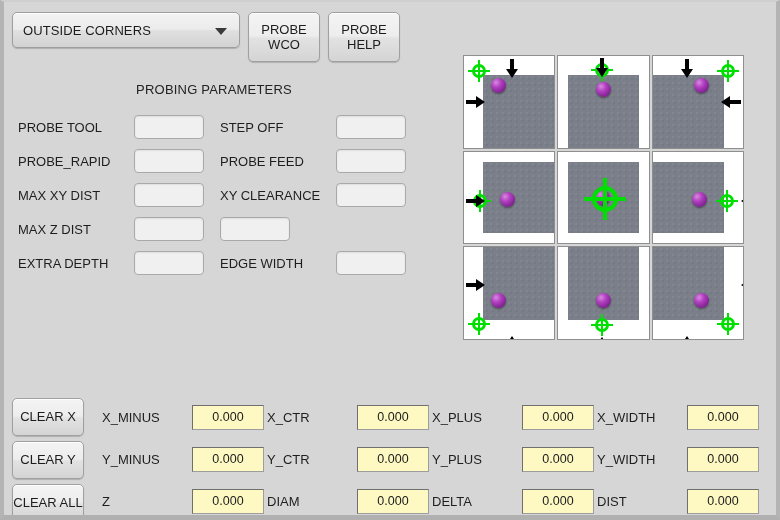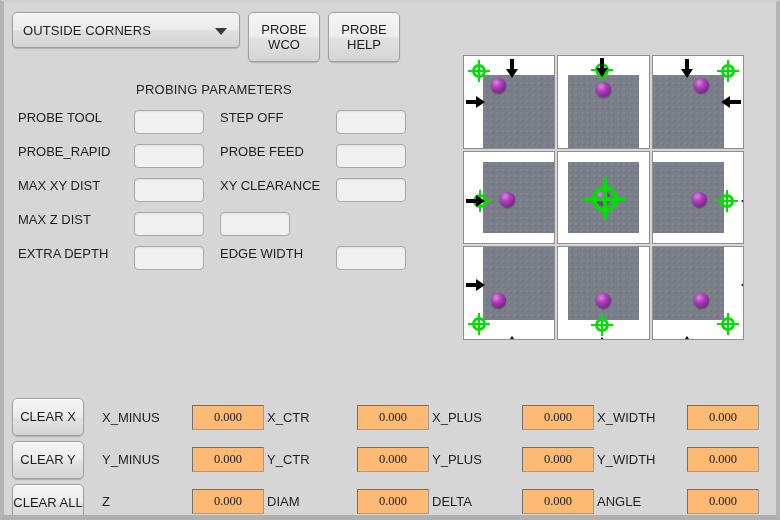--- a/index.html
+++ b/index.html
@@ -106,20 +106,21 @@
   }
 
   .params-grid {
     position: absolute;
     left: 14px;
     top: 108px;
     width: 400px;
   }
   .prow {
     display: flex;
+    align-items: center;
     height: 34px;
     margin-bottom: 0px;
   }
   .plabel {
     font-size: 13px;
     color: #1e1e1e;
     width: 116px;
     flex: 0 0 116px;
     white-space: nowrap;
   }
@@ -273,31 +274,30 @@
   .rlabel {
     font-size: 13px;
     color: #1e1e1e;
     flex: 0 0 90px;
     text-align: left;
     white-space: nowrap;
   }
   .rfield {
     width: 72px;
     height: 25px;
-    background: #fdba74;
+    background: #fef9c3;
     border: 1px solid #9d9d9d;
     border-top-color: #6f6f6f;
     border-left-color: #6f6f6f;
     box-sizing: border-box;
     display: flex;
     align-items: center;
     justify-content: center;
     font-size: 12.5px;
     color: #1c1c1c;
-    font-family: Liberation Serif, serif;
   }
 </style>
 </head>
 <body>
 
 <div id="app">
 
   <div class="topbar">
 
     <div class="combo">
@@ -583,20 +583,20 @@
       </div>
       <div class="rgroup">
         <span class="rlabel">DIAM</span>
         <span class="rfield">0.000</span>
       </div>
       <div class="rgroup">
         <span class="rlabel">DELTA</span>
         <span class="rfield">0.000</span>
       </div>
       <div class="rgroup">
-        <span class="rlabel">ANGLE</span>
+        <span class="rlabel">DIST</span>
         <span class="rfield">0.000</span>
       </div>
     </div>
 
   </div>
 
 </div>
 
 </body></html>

**Assignment:** In the copy, include no pictures; restate the listing above exactly.

**Your response:**
--- a/index.html
+++ b/index.html
@@ -106,20 +106,21 @@
   }
 
   .params-grid {
     position: absolute;
     left: 14px;
     top: 108px;
     width: 400px;
   }
   .prow {
     display: flex;
+    align-items: center;
     height: 34px;
     margin-bottom: 0px;
   }
   .plabel {
     font-size: 13px;
     color: #1e1e1e;
     width: 116px;
     flex: 0 0 116px;
     white-space: nowrap;
   }
@@ -273,31 +274,30 @@
   .rlabel {
     font-size: 13px;
     color: #1e1e1e;
     flex: 0 0 90px;
     text-align: left;
     white-space: nowrap;
   }
   .rfield {
     width: 72px;
     height: 25px;
-    background: #fdba74;
+    background: #fef9c3;
     border: 1px solid #9d9d9d;
     border-top-color: #6f6f6f;
     border-left-color: #6f6f6f;
     box-sizing: border-box;
     display: flex;
     align-items: center;
     justify-content: center;
     font-size: 12.5px;
     color: #1c1c1c;
-    font-family: Liberation Serif, serif;
   }
 </style>
 </head>
 <body>
 
 <div id="app">
 
   <div class="topbar">
 
     <div class="combo">
@@ -583,20 +583,20 @@
       </div>
       <div class="rgroup">
         <span class="rlabel">DIAM</span>
         <span class="rfield">0.000</span>
       </div>
       <div class="rgroup">
         <span class="rlabel">DELTA</span>
         <span class="rfield">0.000</span>
       </div>
       <div class="rgroup">
-        <span class="rlabel">ANGLE</span>
+        <span class="rlabel">DIST</span>
         <span class="rfield">0.000</span>
       </div>
     </div>
 
   </div>
 
 </div>
 
 </body></html>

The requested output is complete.